» TASK ITEM: Copy exactly, beginning with the line holding "[32,609,115,620] [32,634,243,647] [51,657,509,670]" and ending with the final line of the data beneath this task; copy nothing else, and leave out every picture.

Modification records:
--- START ---
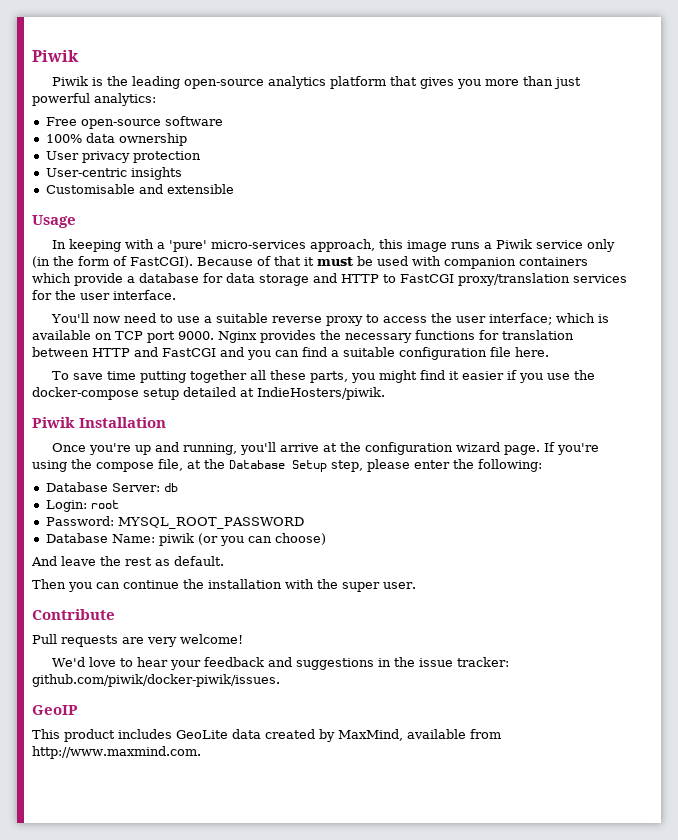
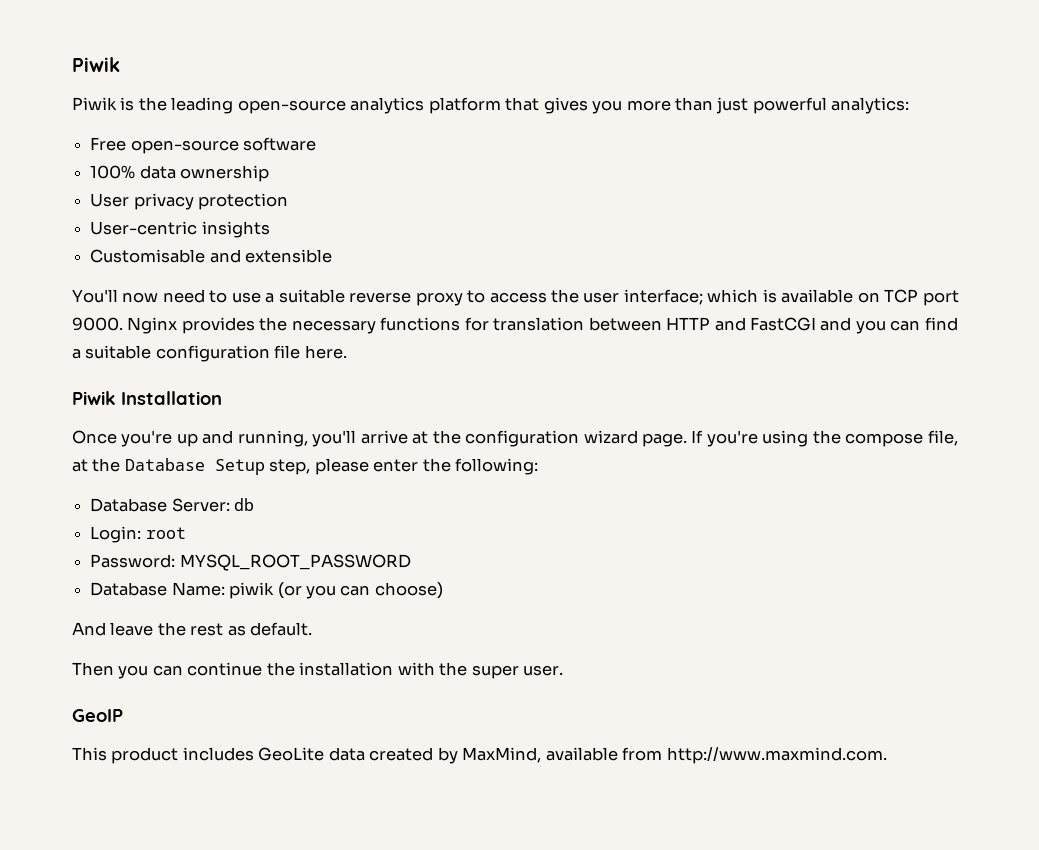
[32,215,76,228] [51,239,615,252] [32,256,588,269] [32,273,627,286] [32,290,176,300] // Usage // In keeping with a 'pure' micro-services approach, this image runs a Piwik service only (in the form of FastCGI). Because of that it must be used with companion containers which provide a database for data storage and HTTP to FastCGI proxy/translation services for the user interface. -> (333, 256) none
[51,370,595,383] [32,387,385,400] // To save time putting together all these parts, you might find it easier if you use the docker-compose setup detailed at IndieHosters/piwik. -> (347, 352) none
[32,609,115,620] [32,634,243,647] [51,657,509,670] [32,674,280,687] // Contribute // Pull requests are very welcome! // We'd love to hear your feedback and suggestions in the issue tracker: github.com/piwik/docker-piwik/issues. -> (564, 670) none

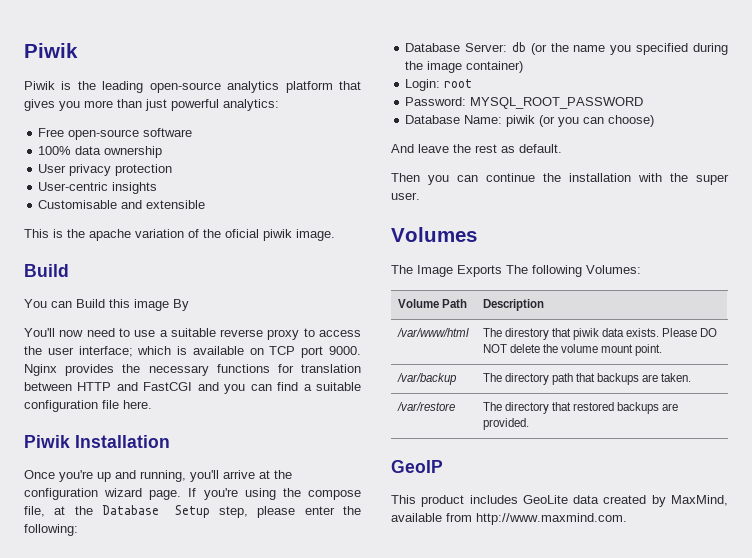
(333, 256) none -> [24,229,335,241] [24,264,69,277] [24,299,189,311] // This is the apache variation of the oficial piwik image. // Build // You can Build this image By
(255, 504) none -> [530,43,728,55] [405,61,524,73] (or the name you specified during the image container)
(564, 670) none -> [391,227,477,242] [391,265,641,277] [397,299,467,308] [482,299,544,311] [396,328,469,337] [482,328,718,340] [482,344,663,356] [396,373,457,385] [482,373,692,385] [396,402,455,411] [482,402,679,414] [482,418,529,430] // Volumes // The Image Exports The following Volumes: // Volume Path | Description // /var/www/html | The direstory that piwik data exists. Please DO NOT delete the volume mount point. // /var/backup | The directory path that backups are taken. // /var/restore | The directory that restored backups are provided.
--- END ---
» ANSWER SPACE:
[32,609,115,620] [32,634,243,647] [51,657,509,670] [32,674,280,687] // Contribute // Pull requests are very welcome! // We'd love to hear your feedback and suggestions in the issue tracker: github.com/piwik/docker-piwik/issues. -> (564, 670) none

(333, 256) none -> [24,229,335,241] [24,264,69,277] [24,299,189,311] // This is the apache variation of the oficial piwik image. // Build // You can Build this image By
(255, 504) none -> [530,43,728,55] [405,61,524,73] (or the name you specified during the image container)
(564, 670) none -> [391,227,477,242] [391,265,641,277] [397,299,467,308] [482,299,544,311] [396,328,469,337] [482,328,718,340] [482,344,663,356] [396,373,457,385] [482,373,692,385] [396,402,455,411] [482,402,679,414] [482,418,529,430] // Volumes // The Image Exports The following Volumes: // Volume Path | Description // /var/www/html | The direstory that piwik data exists. Please DO NOT delete the volume mount point. // /var/backup | The directory path that backups are taken. // /var/restore | The directory that restored backups are provided.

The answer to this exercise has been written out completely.